• WORK TASK:
Every line below is to be copied exactly, with the pictures left out.
BEGIN RECORDS SHOWN
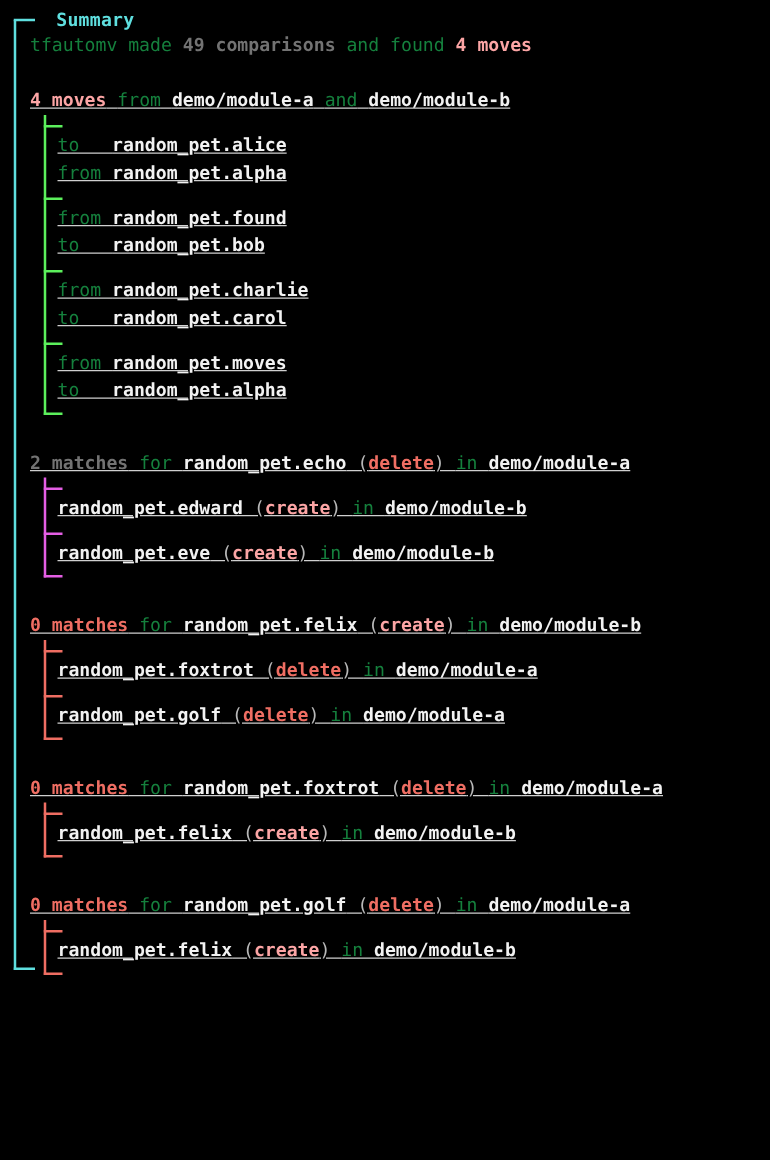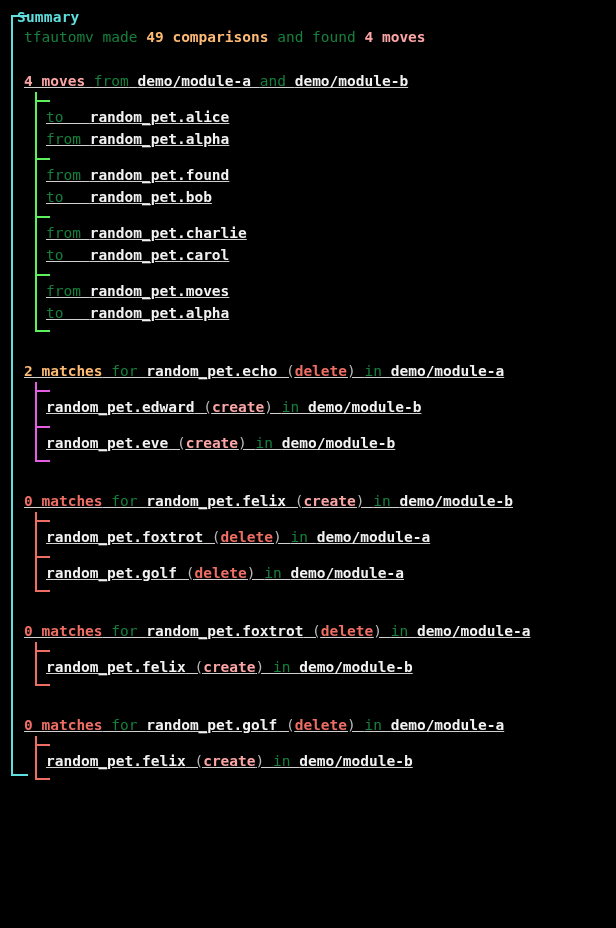--- a/index.html
+++ b/index.html
@@ -48,7 +48,7 @@
   }
   .box-title {
     position: absolute;
-    left: 17px;
+    left: 45px;
     top: 6px;
     color: #5fdfdf;
     font-weight: bold;

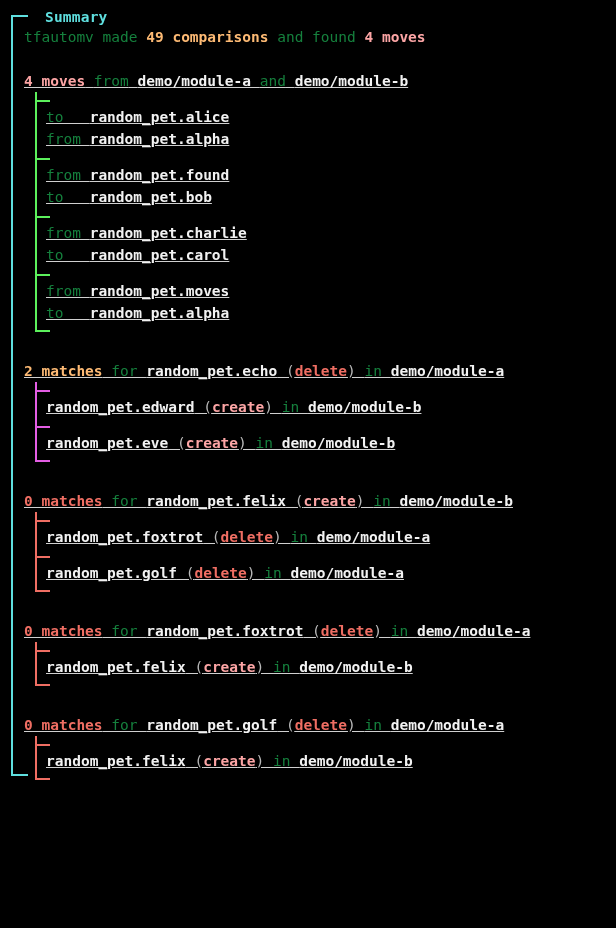--- a/index.html
+++ b/index.html
@@ -72,7 +72,7 @@
   .t-dim     { color: #15803d; }
   .t-white   { color: #f2f2f2; font-weight: bold; }
   .t-green   { color: #fca5a5; font-weight: bold; }
-  .t-magenta { color: #fdba74; font-weight: bold; }
+  .t-magenta { color: #737373; font-weight: bold; }
   .t-salmon  { color: #ef6e63; font-weight: bold; }
   .t-paren   { color: #b8b8b8; }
END RECORDS SHOWN
• ANSWER TO THE PROBLEM:
--- a/index.html
+++ b/index.html
@@ -48,7 +48,7 @@
   }
   .box-title {
     position: absolute;
-    left: 17px;
+    left: 45px;
     top: 6px;
     color: #5fdfdf;
     font-weight: bold;

--- a/index.html
+++ b/index.html
@@ -72,7 +72,7 @@
   .t-dim     { color: #15803d; }
   .t-white   { color: #f2f2f2; font-weight: bold; }
   .t-green   { color: #fca5a5; font-weight: bold; }
-  .t-magenta { color: #fdba74; font-weight: bold; }
+  .t-magenta { color: #737373; font-weight: bold; }
   .t-salmon  { color: #ef6e63; font-weight: bold; }
   .t-paren   { color: #b8b8b8; }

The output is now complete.